第26章 文化祭、問題発生⁈
背筋がぞわりとした。
校舎裏…
確かあそこって今は使っていないけれど焼却炉があった気がする。
気づいたときには走っていた。
昼休みだからか廊下にはたくさんの人がいた。
何人かにぶつかったけどろくに謝りもせずに走った。
息を切らしながら到着した校舎裏。普段は誰もこない場所なのに今日はやけにうるさい。下品な笑い声に混じり聞こえてくる声に耳をそばだてる。
「あいつのせいであたしらのけ者じゃん。」
「まじでうざい。椎名。」
「クラスの奴らもバカだよねー。お菓子作れますって家庭的な女アピールに引っかかってさー。」
「バレー部にも餌付けしてるみたいよ?」
「うわー。ありえねー。」
「まじキモい。学校来なくなればいいのに。」
それと一緒に聞こえるハサミが布を切る音に私は耐えられなかった。
『何してるの?』
びくりと3人の肩が大きく跳ねた。振り返り私が1人で来たことがわかると3人はにやりと笑う。

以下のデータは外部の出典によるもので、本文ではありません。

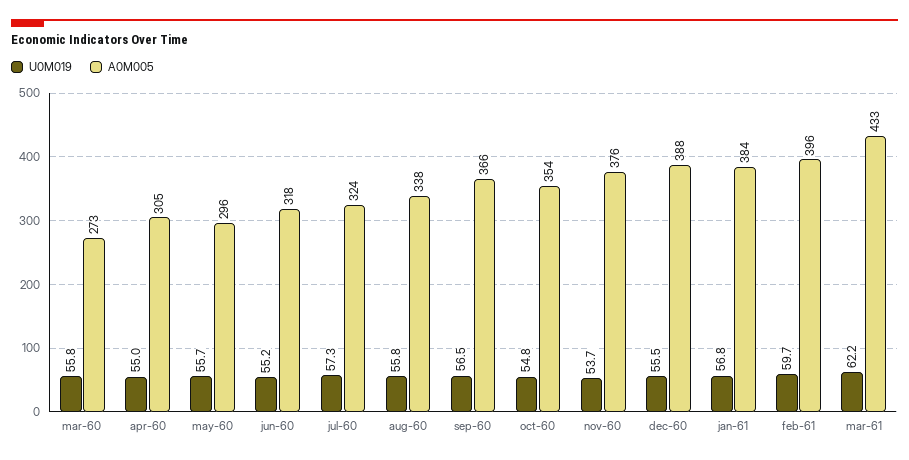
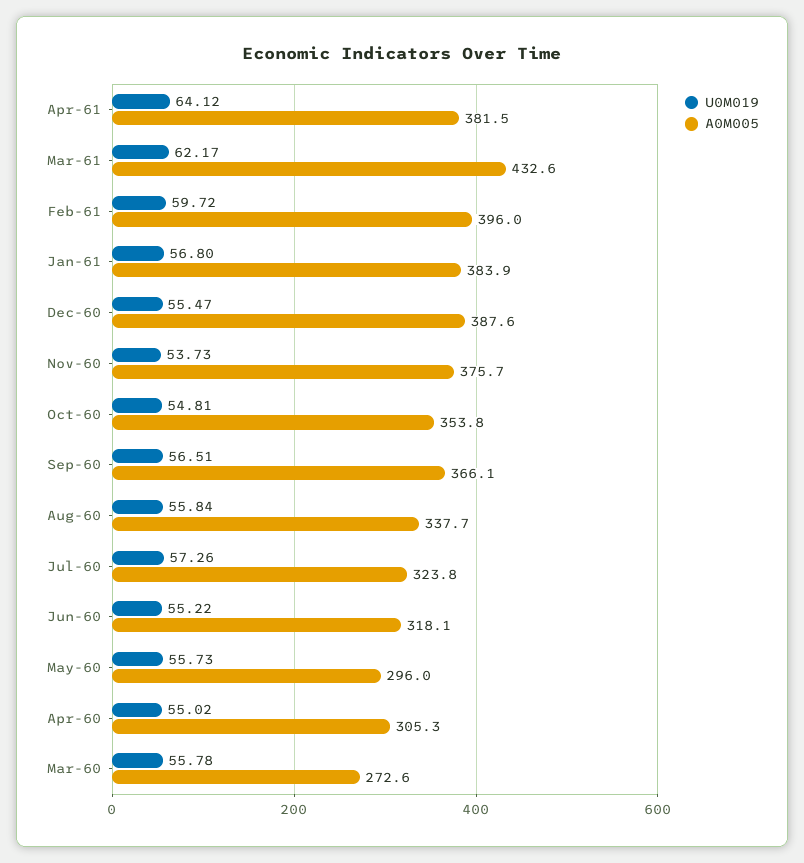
U0M019, Apr-61: none -> 64.12
A0M005, Apr-61: none -> 381.5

「お前のせいであたしらクラスからハブられてんだからな。」
『そんなの私には関係ない。ジャージ返してよ。』
「きめえんだよ!地味女!」
そう言い私のジャージは彼女達の足元に捨てるように放られた。拾おうと手を伸ばすと、それより早く彼女らの足がジャージを踏みつける。
石と砂と泥で汚れていくジャージ。
頑張って頑張って手に入れた私の居場所。
親に屑だと言われた私でも受け入れてくれた。
バレー部のみんなが受け入れてくれたからこそもらえたジャージ。
このジャージは私があの暖かい場所ににいていいって思わせてくれたもの。
なんで
なんでこんな奴らに汚されてるんだろう。
私はジャージに伸ばした手を自分の方に戻すとジャージしか目に入っていない3人に向かってこぶしを振り上げていた。